**PROBLEM TO SOLVE**
Wherever the records include pictures, skip them and transcribe all the rest word for word.

=-=-=-=-=

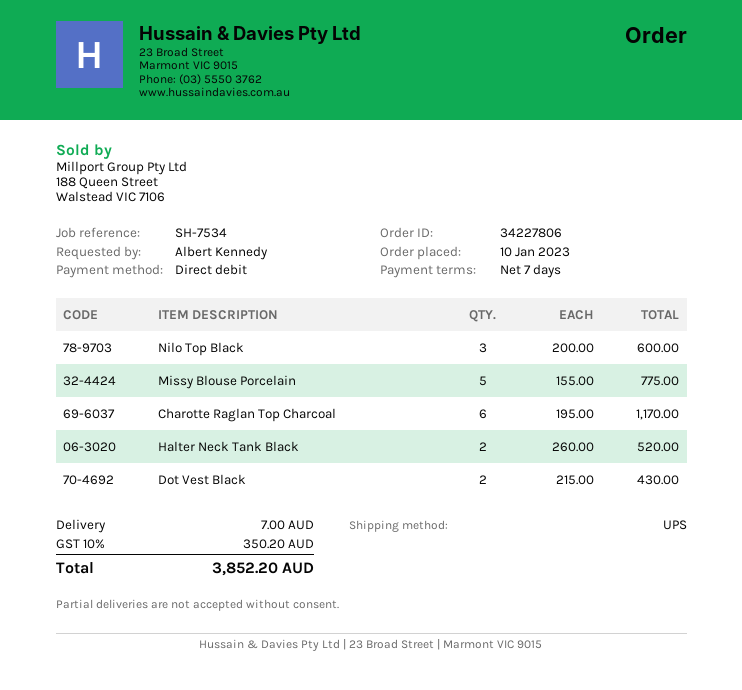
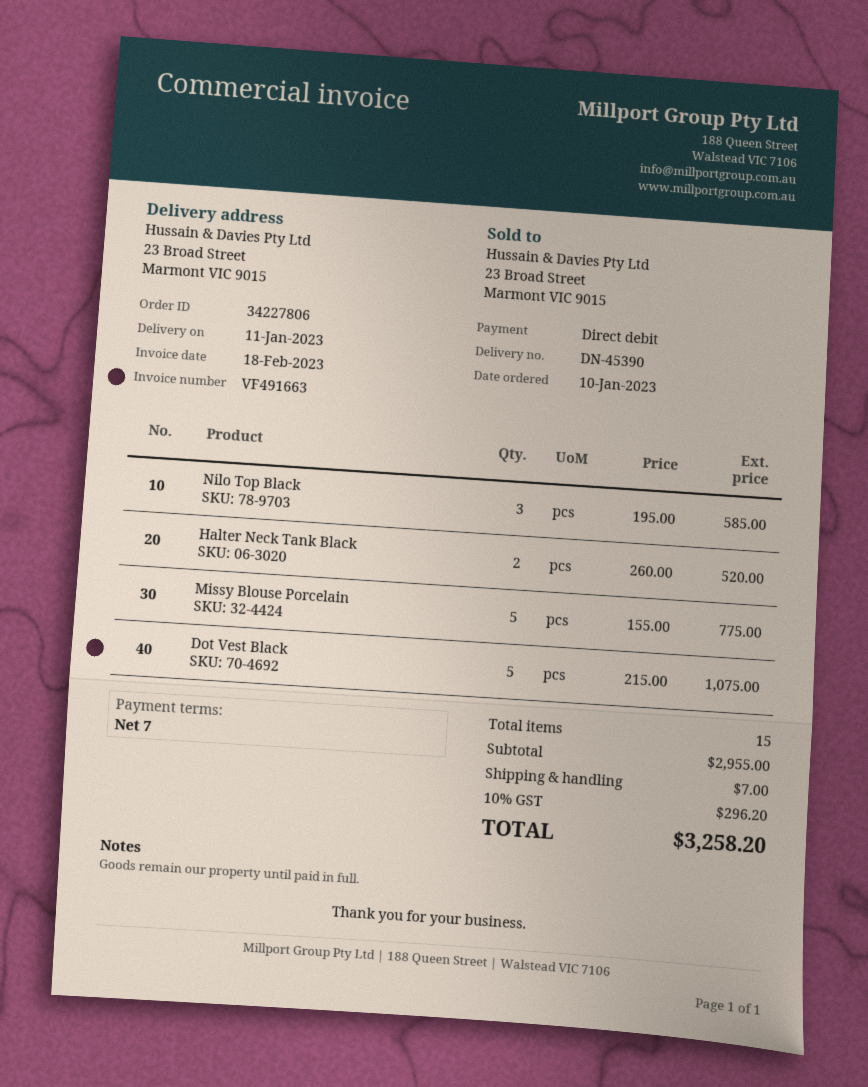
Nilo Top Black: 3 x 200.00 = 600.00 -> 3 x 195.00 = 585.00
Charotte Raglan Top Charcoal: 6 x 195.00 = 1170.00 -> none
Dot Vest Black: 2 x 215.00 = 430.00 -> 5 x 215.00 = 1075.00
tax: 10% = 350.20 -> 10% = 296.20
total: 3852.20 -> 3258.20

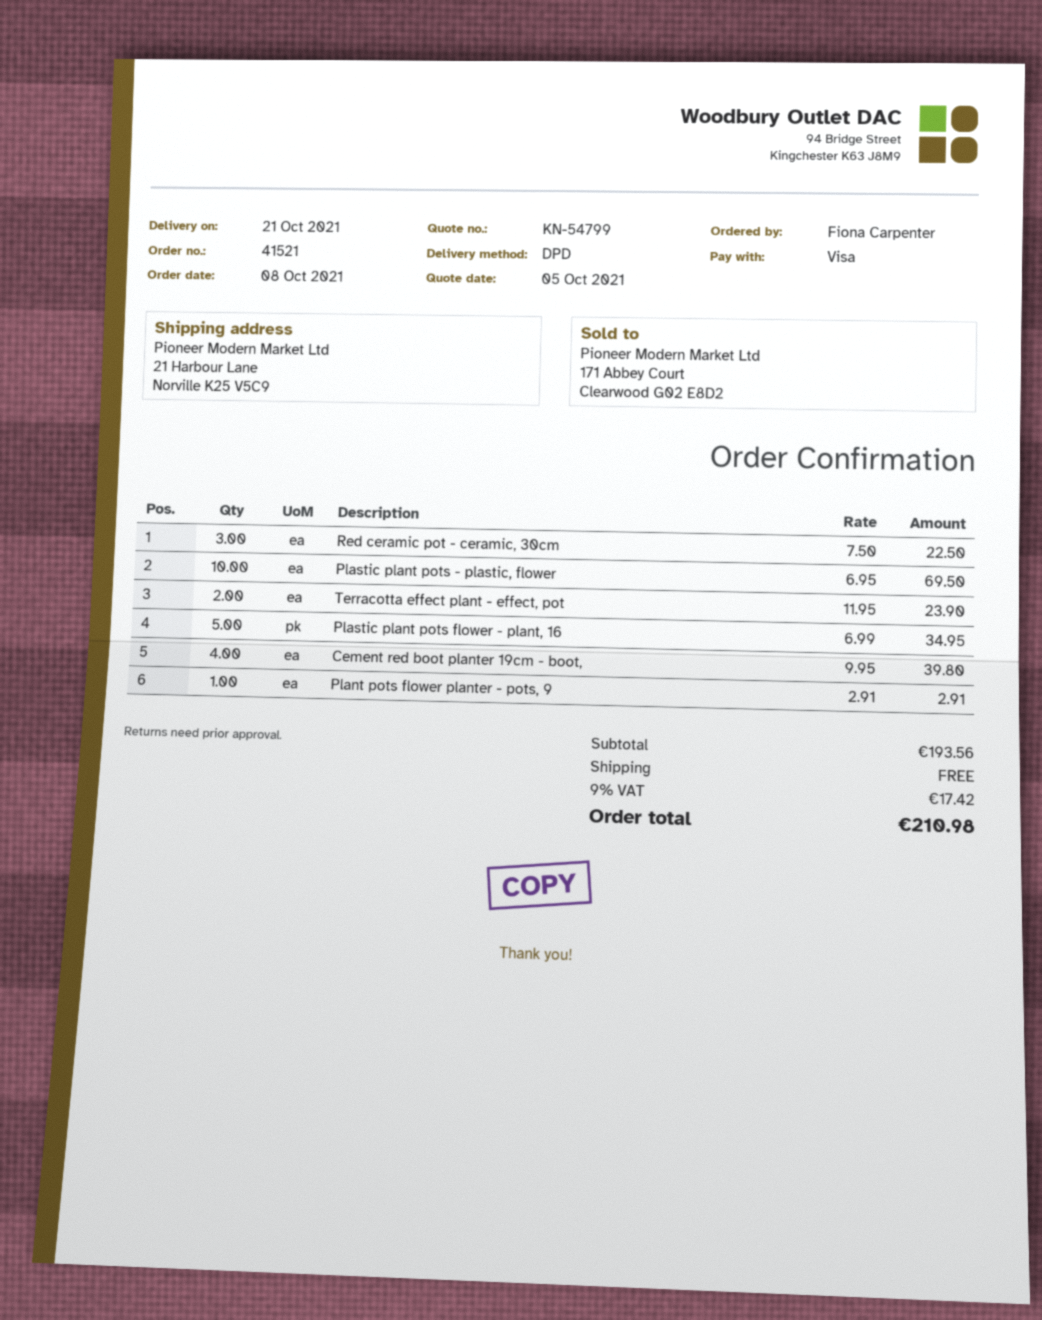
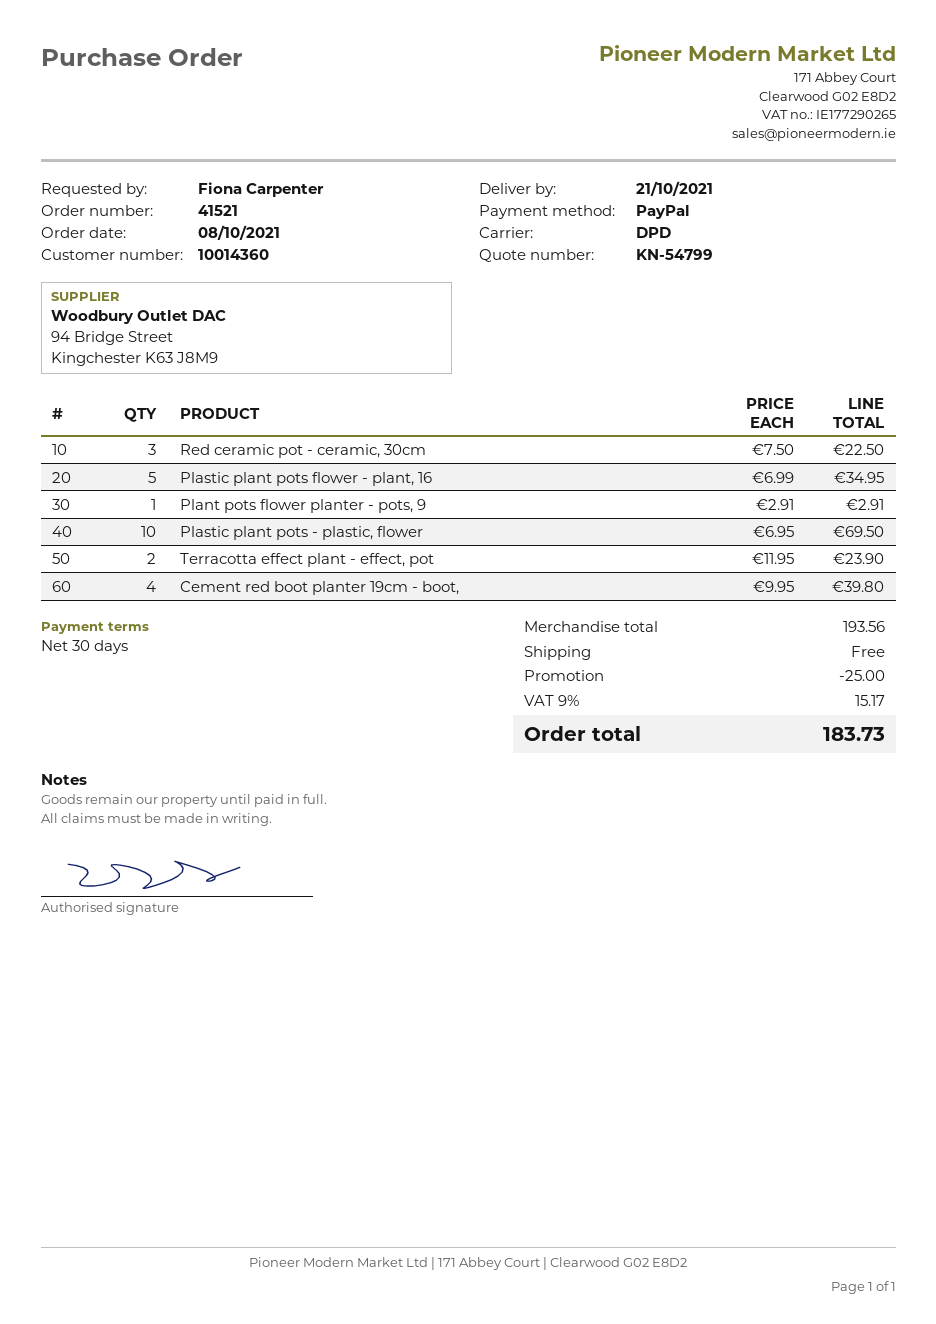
payment method: Visa -> PayPal
discount: none -> 25.00
tax: 9% = 17.42 -> 9% = 15.17
total: 210.98 -> 183.73

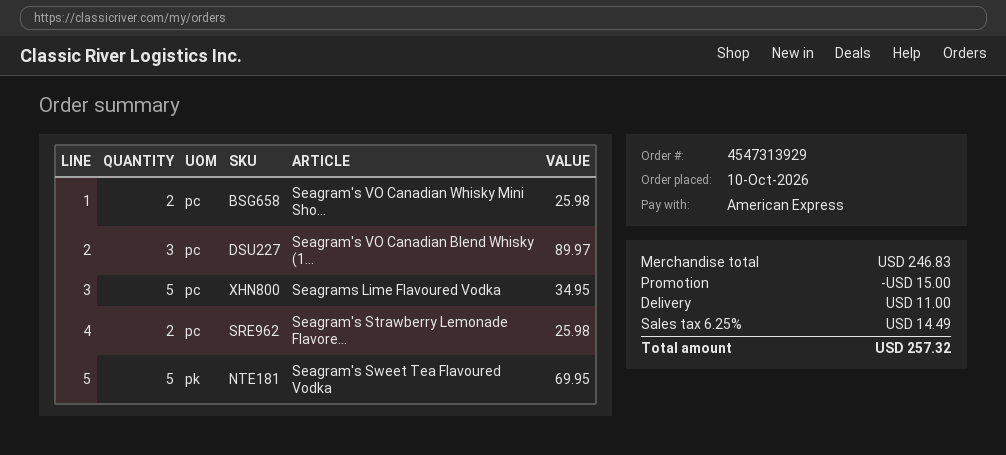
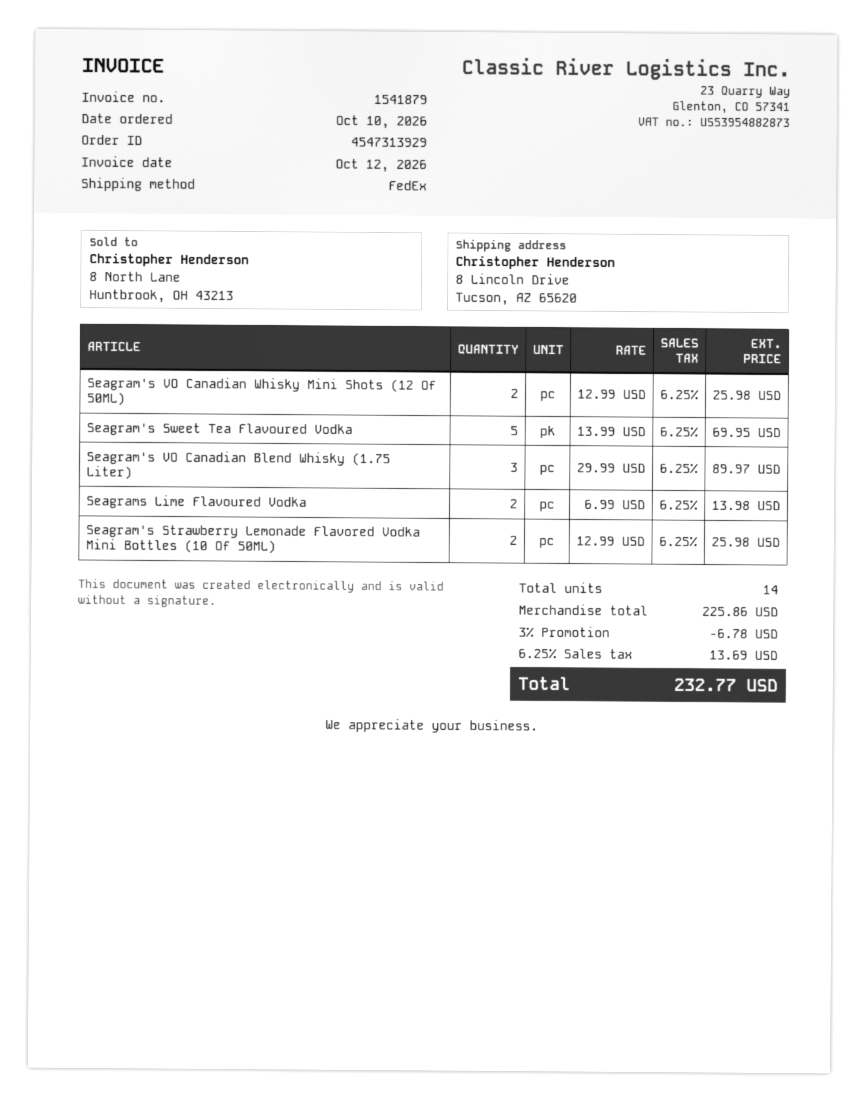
Seagrams Lime Flavoured Vodka: 5 for 34.95 -> 2 for 13.98
subtotal: 246.83 -> 225.86
discount: 15.00 -> 6.78
shipping: 11.00 -> none
tax: 6.25% = 14.49 -> 6.25% = 13.69
total: 257.32 -> 232.77

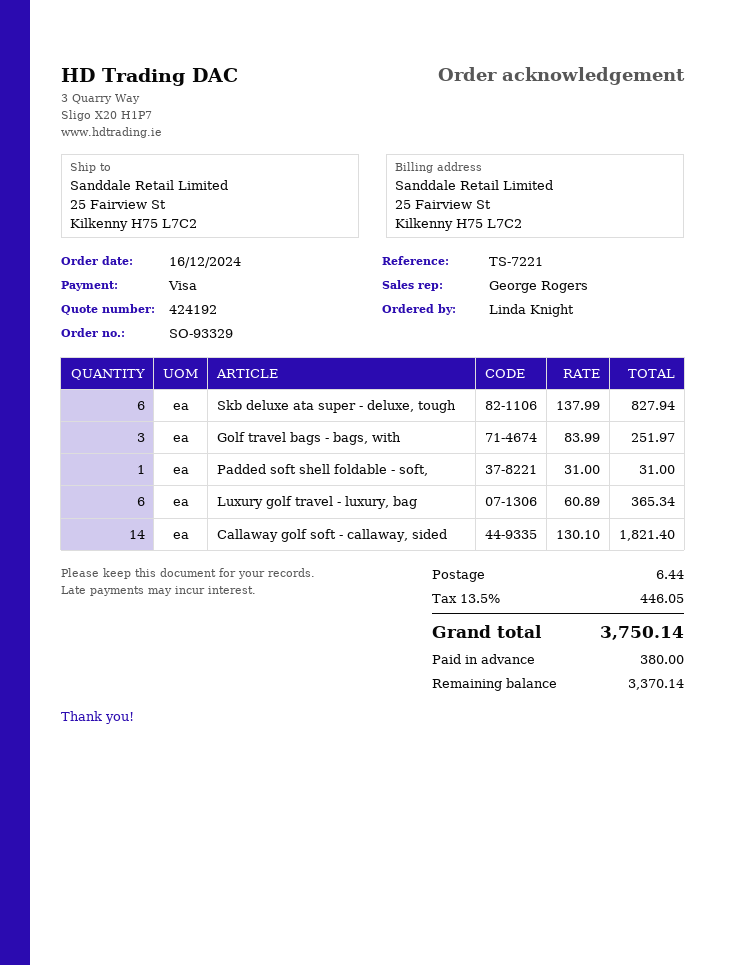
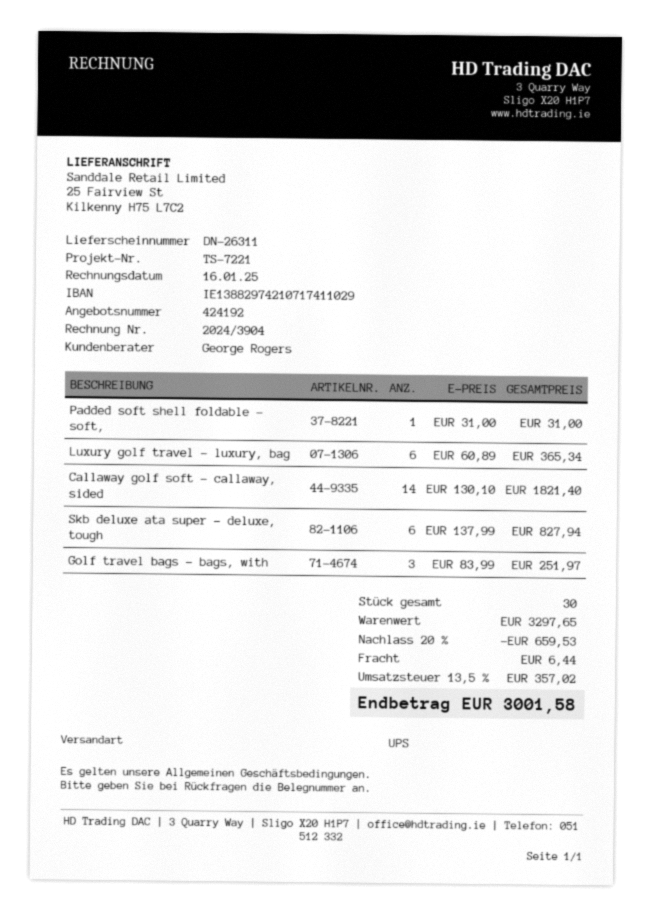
discount: none -> 20% = 659.53
tax: 13.5% = 446.05 -> 13.5% = 357.02
total: 3750.14 -> 3001.58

=-=-=-=-=

**TASK OUTPUT**
Nilo Top Black: 3 x 200.00 = 600.00 -> 3 x 195.00 = 585.00
Charotte Raglan Top Charcoal: 6 x 195.00 = 1170.00 -> none
Dot Vest Black: 2 x 215.00 = 430.00 -> 5 x 215.00 = 1075.00
tax: 10% = 350.20 -> 10% = 296.20
total: 3852.20 -> 3258.20

payment method: Visa -> PayPal
discount: none -> 25.00
tax: 9% = 17.42 -> 9% = 15.17
total: 210.98 -> 183.73

Seagrams Lime Flavoured Vodka: 5 for 34.95 -> 2 for 13.98
subtotal: 246.83 -> 225.86
discount: 15.00 -> 6.78
shipping: 11.00 -> none
tax: 6.25% = 14.49 -> 6.25% = 13.69
total: 257.32 -> 232.77

discount: none -> 20% = 659.53
tax: 13.5% = 446.05 -> 13.5% = 357.02
total: 3750.14 -> 3001.58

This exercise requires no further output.